__DESCRIPTION OF THE TASK__: Among the lines below, output only those between the line holding "color: #8b5cf6 ->" and the line holding "none -> <tr>", inclusive, exactly as written and with no pictures.

__RECORDS SUPPLIED__:
------------
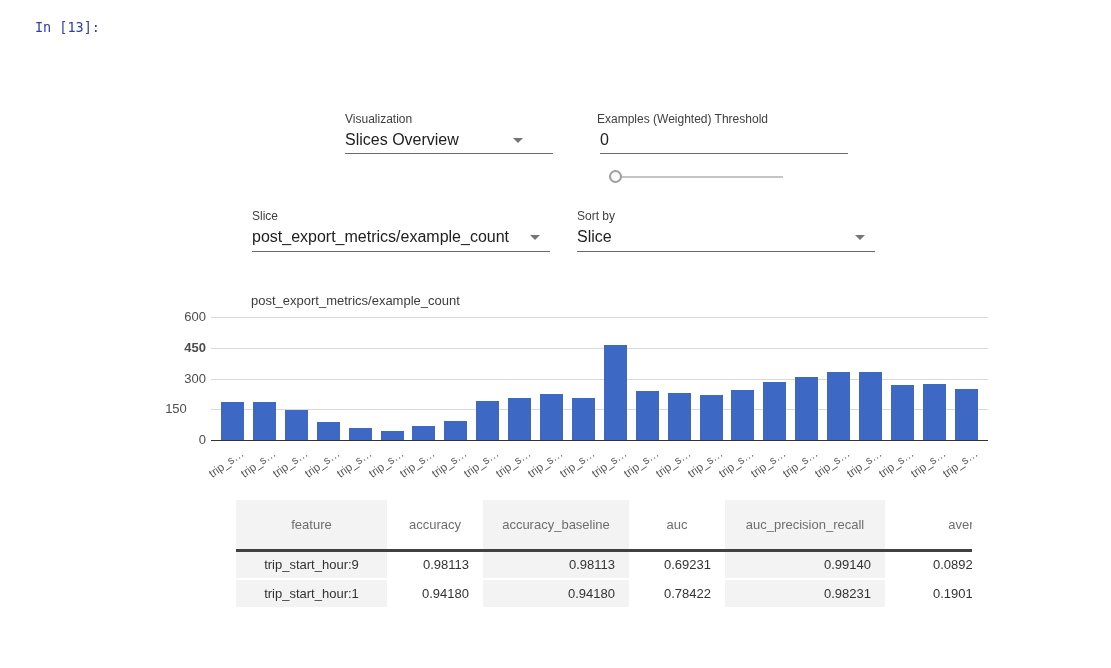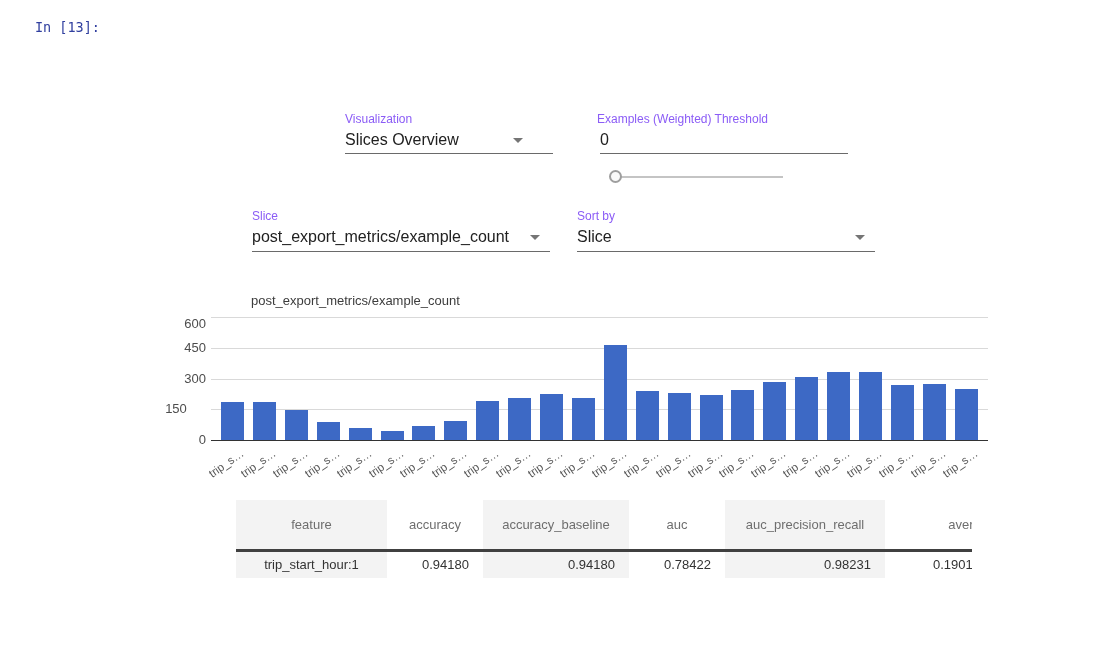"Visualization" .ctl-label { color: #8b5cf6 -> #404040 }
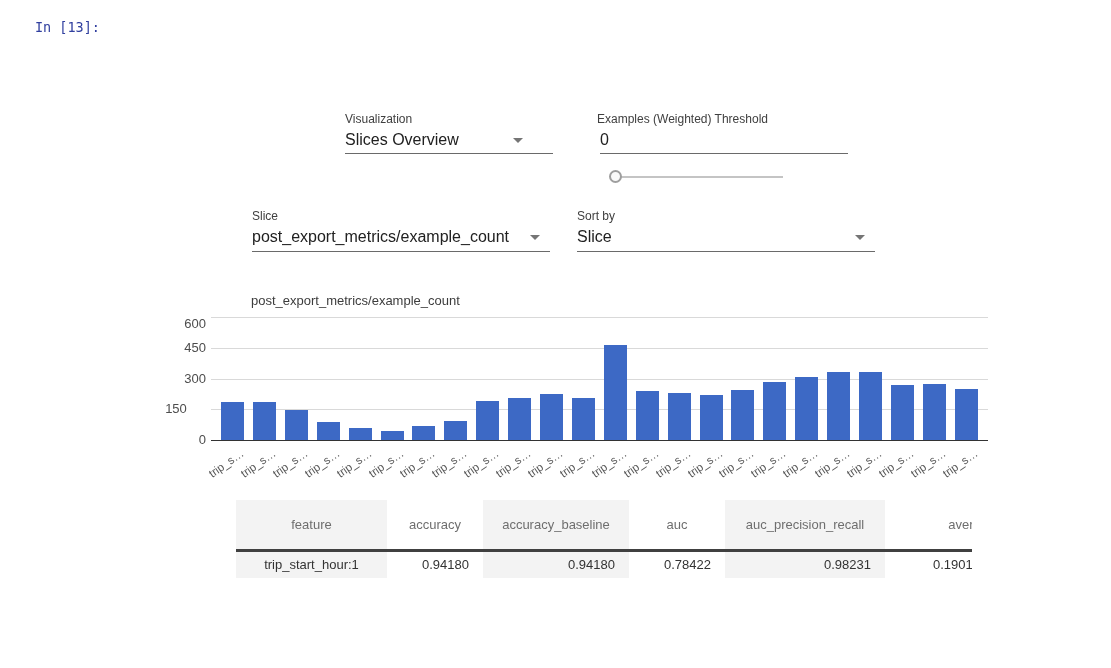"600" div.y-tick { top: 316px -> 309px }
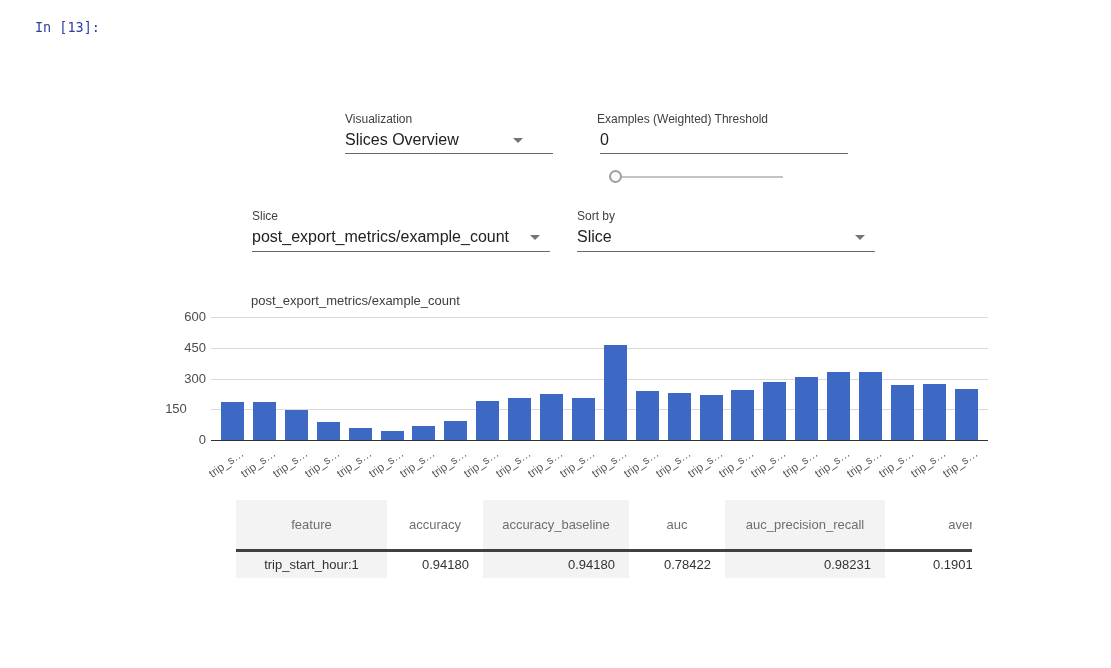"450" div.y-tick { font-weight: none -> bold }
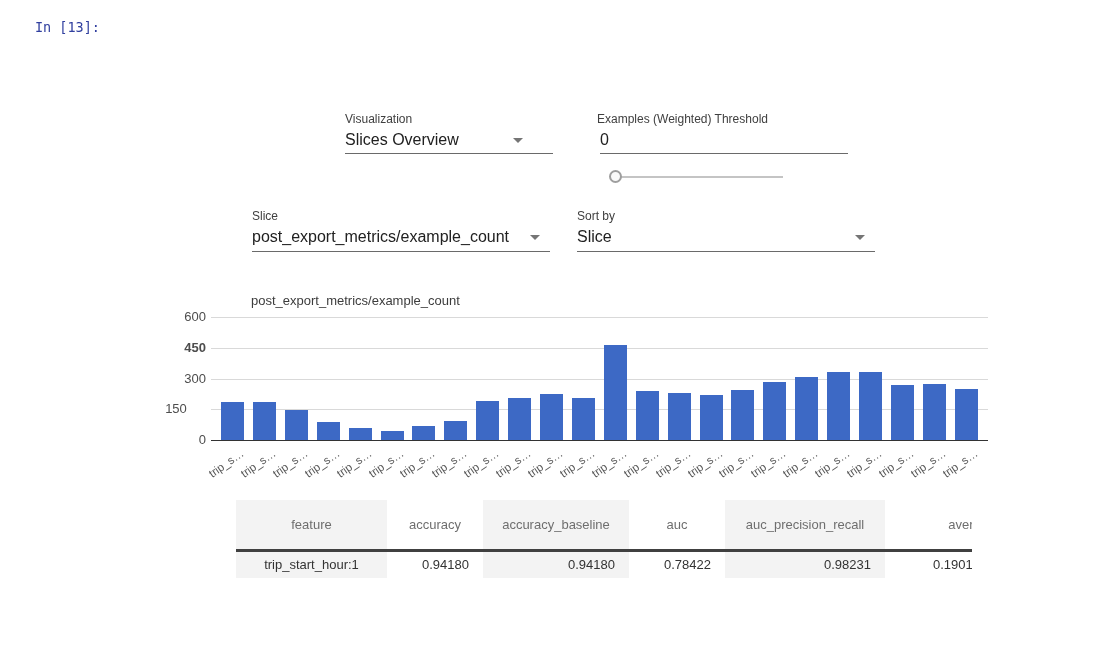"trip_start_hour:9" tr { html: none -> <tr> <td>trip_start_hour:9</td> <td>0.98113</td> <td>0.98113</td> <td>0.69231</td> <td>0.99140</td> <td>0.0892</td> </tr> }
------------
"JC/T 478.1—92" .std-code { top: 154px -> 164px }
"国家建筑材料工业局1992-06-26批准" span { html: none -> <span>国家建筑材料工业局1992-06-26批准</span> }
------------
__SOLUTION FOR THIS EXERCISE__:
"Visualization" .ctl-label { color: #8b5cf6 -> #404040 }
"600" div.y-tick { top: 316px -> 309px }
"450" div.y-tick { font-weight: none -> bold }
"trip_start_hour:9" tr { html: none -> <tr> <td>trip_start_hour:9</td> <td>0.98113</td> <td>0.98113</td> <td>0.69231</td> <td>0.99140</td> <td>0.0892</td> </tr> }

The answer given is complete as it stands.